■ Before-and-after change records
--------------------

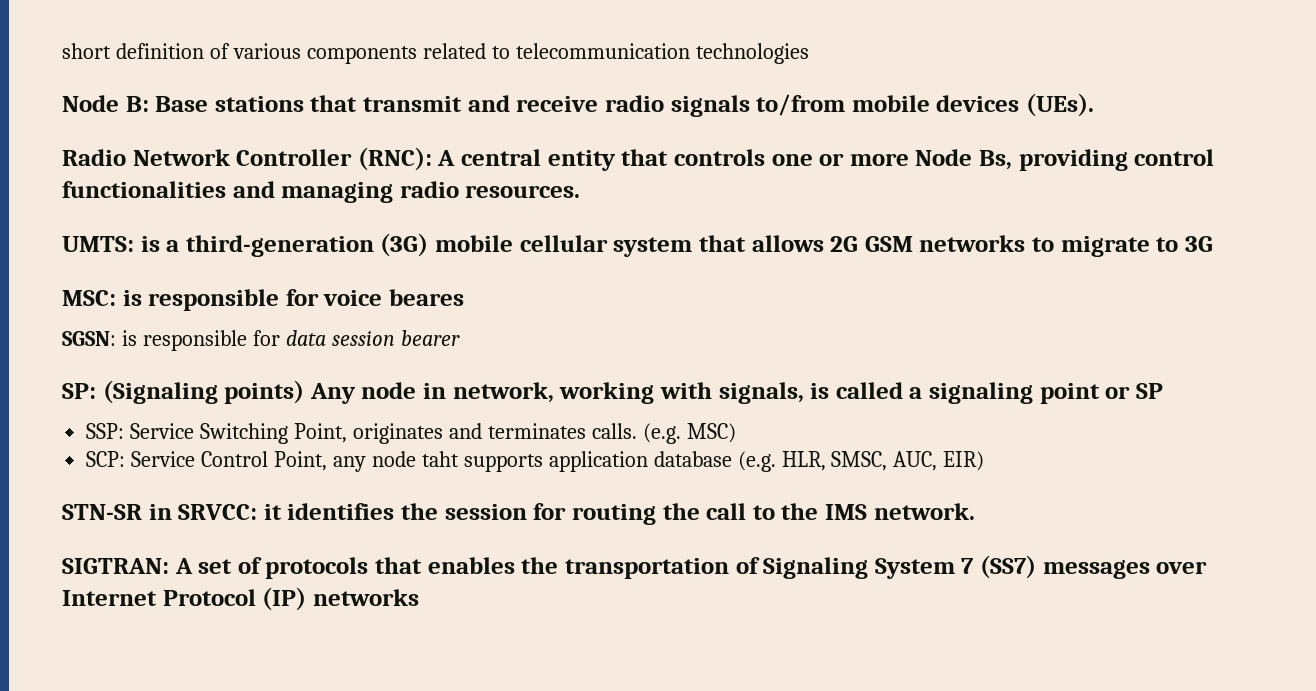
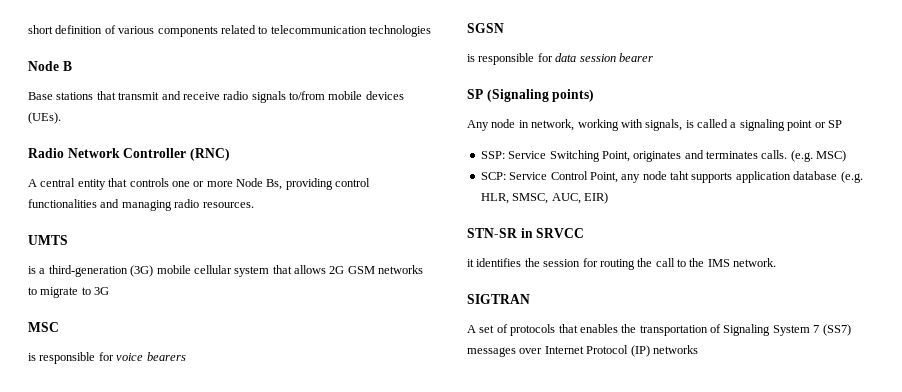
- Node B: Base stations that transmit and receive radio signals to/from mobile devices (UEs).
+ Node B
+ Base stations that transmit and receive radio signals to/from mobile devices (UEs).
- Radio Network Controller (RNC): A central entity that controls one or more Node Bs, providing control functionalities and managing radio resources.
+ Radio Network Controller (RNC)
+ A central entity that controls one or more Node Bs, providing control functionalities and managing radio resources.
- UMTS: is a third-generation (3G) mobile cellular system that allows 2G GSM networks to migrate to 3G
+ UMTS
+ is a third-generation (3G) mobile cellular system that allows 2G GSM networks to migrate to 3G
- MSC: is responsible for voice beares
- SGSN: is responsible for data session bearer
+ MSC
+ is responsible for voice bearers
+ SGSN
+ is responsible for data session bearer
- SP: (Signaling points) Any node in network, working with signals, is called a signaling point or SP
+ SP (Signaling points)
+ Any node in network, working with signals, is called a signaling point or SP
- STN-SR in SRVCC: it identifies the session for routing the call to the IMS network.
+ STN-SR in SRVCC
+ it identifies the session for routing the call to the IMS network.
- SIGTRAN: A set of protocols that enables the transportation of Signaling System 7 (SS7) messages over Internet Protocol (IP) networks
+ SIGTRAN
+ A set of protocols that enables the transportation of Signaling System 7 (SS7) messages over Internet Protocol (IP) networks

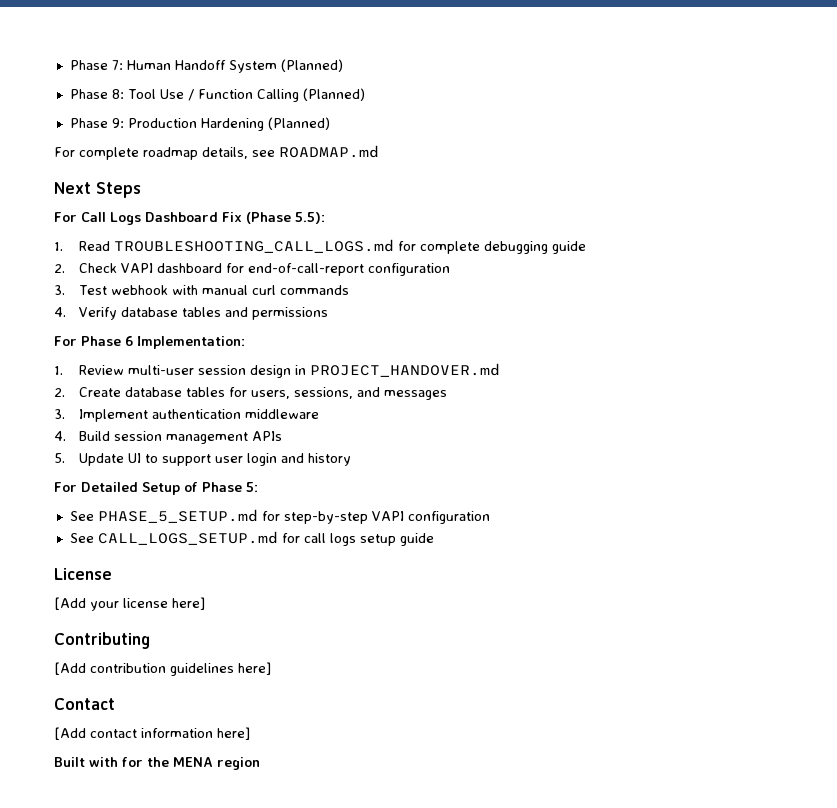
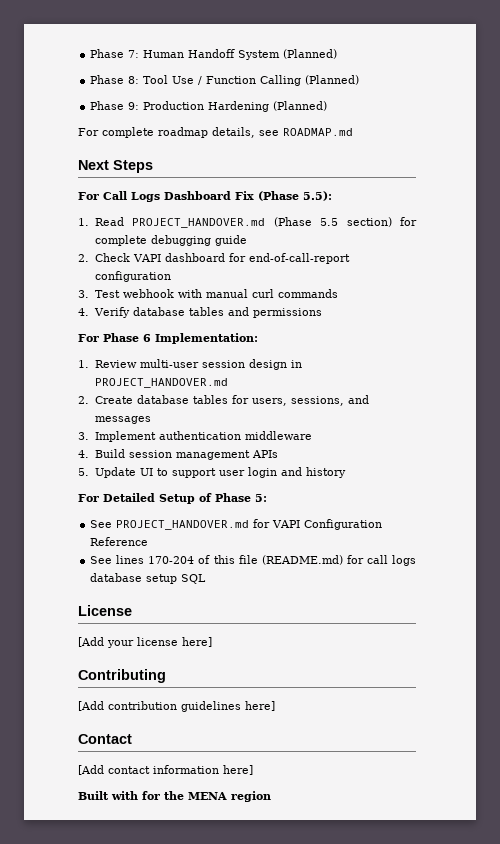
- 1. Read TROUBLESHOOTING_CALL_LOGS.md for complete debugging guide
+ 1. Read PROJECT_HANDOVER.md (Phase 5.5 section) for complete debugging guide
- See PHASE_5_SETUP.md for step-by-step VAPI configuration
- See CALL_LOGS_SETUP.md for call logs setup guide
+ See PROJECT_HANDOVER.md for VAPI Configuration Reference
+ See lines 170-204 of this file (README.md) for call logs database setup SQL

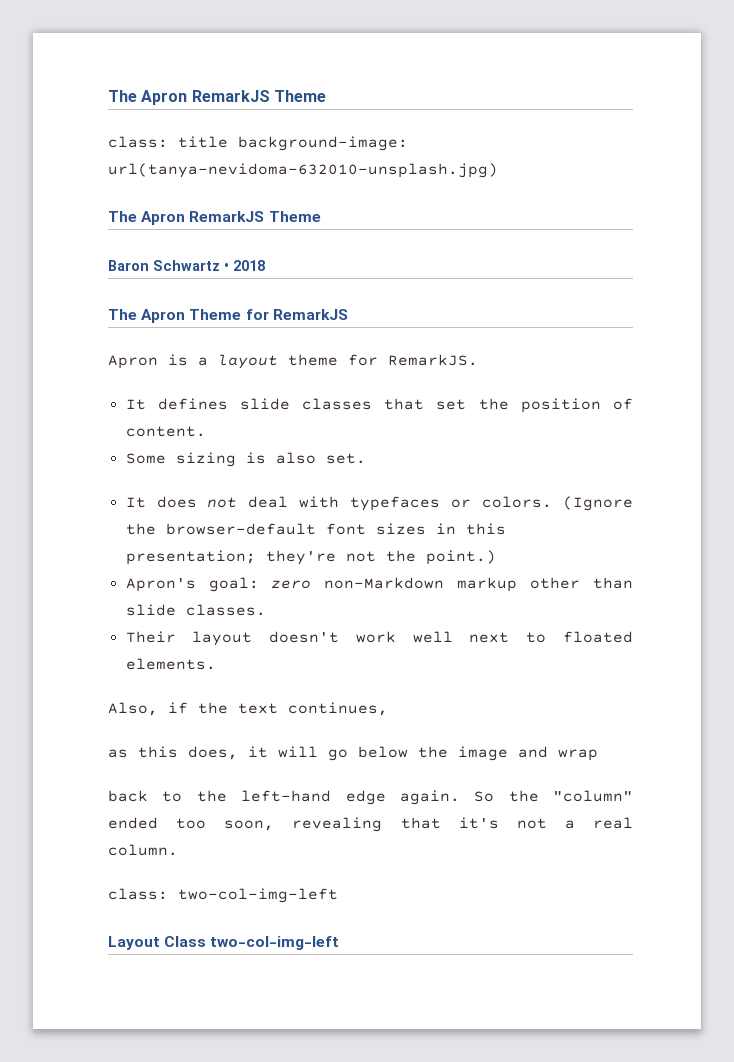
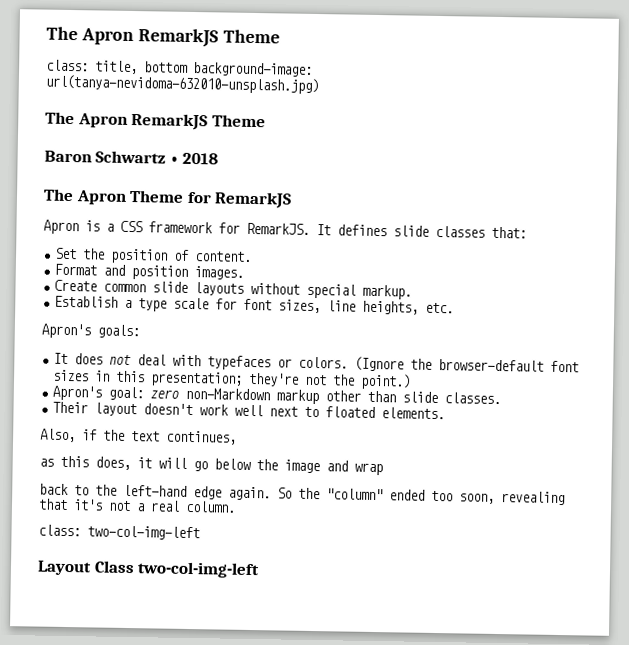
- class: title background-image: url(tanya-nevidoma-632010-unsplash.jpg)
+ class: title, bottom background-image: url(tanya-nevidoma-632010-unsplash.jpg)
- Apron is a layout theme for RemarkJS.
- It defines slide classes that set the position of content.
+ Apron is a CSS framework for RemarkJS. It defines slide classes that:
+ Set the position of content.
- Some sizing is also set.
+ Format and position images.
+ Create common slide layouts without special markup.
+ Establish a type scale for font sizes, line heights, etc.
+ Apron's goals:

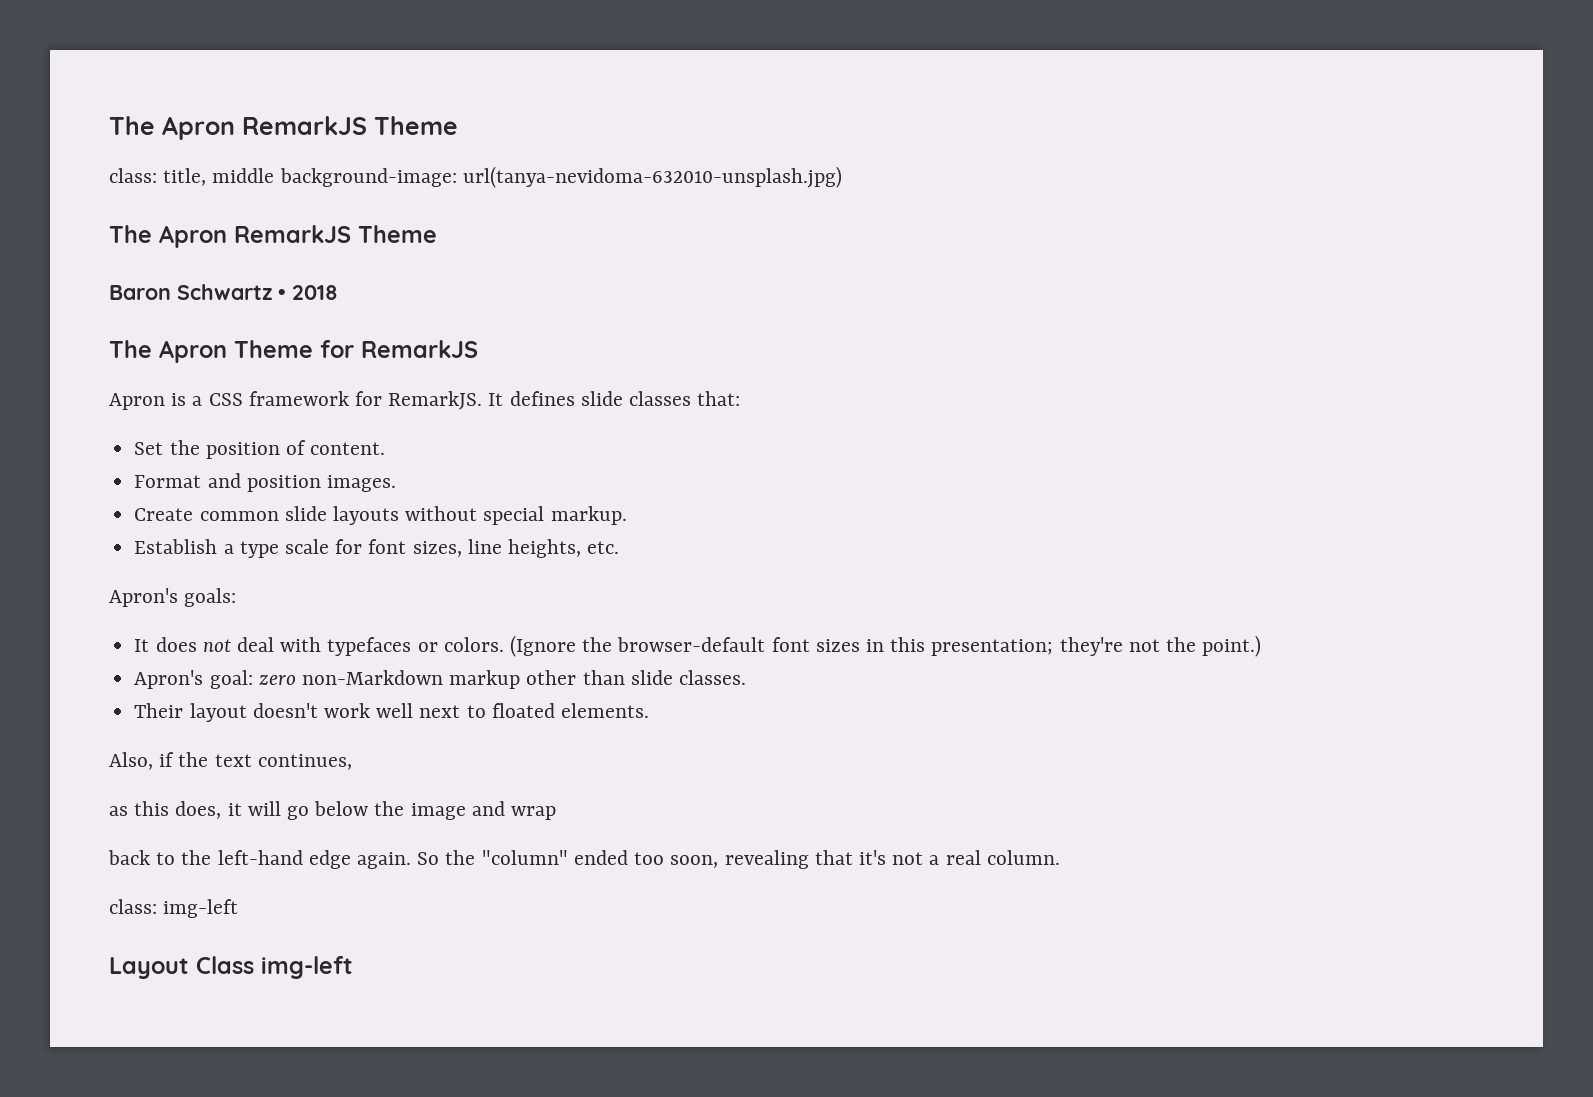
- class: title, bottom background-image: url(tanya-nevidoma-632010-unsplash.jpg)
+ class: title, middle background-image: url(tanya-nevidoma-632010-unsplash.jpg)
- class: two-col-img-left
+ class: img-left
- Layout Class two-col-img-left
+ Layout Class img-left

--------------------

■ YOUR TASK
In the lines above, spot each one that contains the word "RemarkJS" and copy it.

■ WRITTEN RESPONSE
- Apron is a layout theme for RemarkJS.
+ Apron is a CSS framework for RemarkJS. It defines slide classes that:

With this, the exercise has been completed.